*ASSIGNMENT*:
Exactly repeat the full listing that follows.

*ENTRIES SUPPLIED*:
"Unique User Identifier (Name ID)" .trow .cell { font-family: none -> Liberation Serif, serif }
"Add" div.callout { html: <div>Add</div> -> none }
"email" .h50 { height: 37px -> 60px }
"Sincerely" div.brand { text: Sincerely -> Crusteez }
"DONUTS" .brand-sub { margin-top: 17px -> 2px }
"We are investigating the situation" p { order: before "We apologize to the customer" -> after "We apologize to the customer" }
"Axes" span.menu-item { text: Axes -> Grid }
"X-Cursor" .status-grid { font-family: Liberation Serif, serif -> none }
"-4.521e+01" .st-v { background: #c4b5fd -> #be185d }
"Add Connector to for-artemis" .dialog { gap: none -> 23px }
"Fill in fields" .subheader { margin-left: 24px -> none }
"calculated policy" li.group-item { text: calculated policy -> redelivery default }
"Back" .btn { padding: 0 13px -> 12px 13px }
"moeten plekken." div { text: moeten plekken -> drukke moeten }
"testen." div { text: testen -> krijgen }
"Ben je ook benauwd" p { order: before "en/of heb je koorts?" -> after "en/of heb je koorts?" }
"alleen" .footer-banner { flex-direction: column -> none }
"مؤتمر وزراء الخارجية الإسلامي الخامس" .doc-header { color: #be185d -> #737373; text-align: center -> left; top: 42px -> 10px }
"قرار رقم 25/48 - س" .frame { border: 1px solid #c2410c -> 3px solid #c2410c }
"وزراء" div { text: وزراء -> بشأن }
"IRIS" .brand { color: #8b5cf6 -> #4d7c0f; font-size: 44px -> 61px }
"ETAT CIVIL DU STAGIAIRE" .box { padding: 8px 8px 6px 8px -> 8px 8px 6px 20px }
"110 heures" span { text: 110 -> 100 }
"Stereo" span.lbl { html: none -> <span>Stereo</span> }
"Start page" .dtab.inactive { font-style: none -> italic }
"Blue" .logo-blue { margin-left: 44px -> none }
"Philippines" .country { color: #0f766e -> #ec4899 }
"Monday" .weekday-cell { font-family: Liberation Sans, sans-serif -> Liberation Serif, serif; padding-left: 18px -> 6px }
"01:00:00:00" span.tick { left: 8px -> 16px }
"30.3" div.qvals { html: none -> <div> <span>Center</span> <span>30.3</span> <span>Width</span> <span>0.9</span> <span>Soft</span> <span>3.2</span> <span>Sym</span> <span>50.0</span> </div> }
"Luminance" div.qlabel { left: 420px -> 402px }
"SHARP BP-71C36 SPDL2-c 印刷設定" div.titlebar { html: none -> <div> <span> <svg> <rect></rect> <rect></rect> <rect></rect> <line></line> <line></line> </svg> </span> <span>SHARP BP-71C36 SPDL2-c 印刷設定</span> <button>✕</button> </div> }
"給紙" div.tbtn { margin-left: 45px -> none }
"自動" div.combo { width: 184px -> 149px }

*SOLUTION TO THE PROBLEM*:
"Unique User Identifier (Name ID)" .trow .cell { font-family: none -> Liberation Serif, serif }
"Add" div.callout { html: <div>Add</div> -> none }
"email" .h50 { height: 37px -> 60px }
"Sincerely" div.brand { text: Sincerely -> Crusteez }
"DONUTS" .brand-sub { margin-top: 17px -> 2px }
"We are investigating the situation" p { order: before "We apologize to the customer" -> after "We apologize to the customer" }
"Axes" span.menu-item { text: Axes -> Grid }
"X-Cursor" .status-grid { font-family: Liberation Serif, serif -> none }
"-4.521e+01" .st-v { background: #c4b5fd -> #be185d }
"Add Connector to for-artemis" .dialog { gap: none -> 23px }
"Fill in fields" .subheader { margin-left: 24px -> none }
"calculated policy" li.group-item { text: calculated policy -> redelivery default }
"Back" .btn { padding: 0 13px -> 12px 13px }
"moeten plekken." div { text: moeten plekken -> drukke moeten }
"testen." div { text: testen -> krijgen }
"Ben je ook benauwd" p { order: before "en/of heb je koorts?" -> after "en/of heb je koorts?" }
"alleen" .footer-banner { flex-direction: column -> none }
"مؤتمر وزراء الخارجية الإسلامي الخامس" .doc-header { color: #be185d -> #737373; text-align: center -> left; top: 42px -> 10px }
"قرار رقم 25/48 - س" .frame { border: 1px solid #c2410c -> 3px solid #c2410c }
"وزراء" div { text: وزراء -> بشأن }
"IRIS" .brand { color: #8b5cf6 -> #4d7c0f; font-size: 44px -> 61px }
"ETAT CIVIL DU STAGIAIRE" .box { padding: 8px 8px 6px 8px -> 8px 8px 6px 20px }
"110 heures" span { text: 110 -> 100 }
"Stereo" span.lbl { html: none -> <span>Stereo</span> }
"Start page" .dtab.inactive { font-style: none -> italic }
"Blue" .logo-blue { margin-left: 44px -> none }
"Philippines" .country { color: #0f766e -> #ec4899 }
"Monday" .weekday-cell { font-family: Liberation Sans, sans-serif -> Liberation Serif, serif; padding-left: 18px -> 6px }
"01:00:00:00" span.tick { left: 8px -> 16px }
"30.3" div.qvals { html: none -> <div> <span>Center</span> <span>30.3</span> <span>Width</span> <span>0.9</span> <span>Soft</span> <span>3.2</span> <span>Sym</span> <span>50.0</span> </div> }
"Luminance" div.qlabel { left: 420px -> 402px }
"SHARP BP-71C36 SPDL2-c 印刷設定" div.titlebar { html: none -> <div> <span> <svg> <rect></rect> <rect></rect> <rect></rect> <line></line> <line></line> </svg> </span> <span>SHARP BP-71C36 SPDL2-c 印刷設定</span> <button>✕</button> </div> }
"給紙" div.tbtn { margin-left: 45px -> none }
"自動" div.combo { width: 184px -> 149px }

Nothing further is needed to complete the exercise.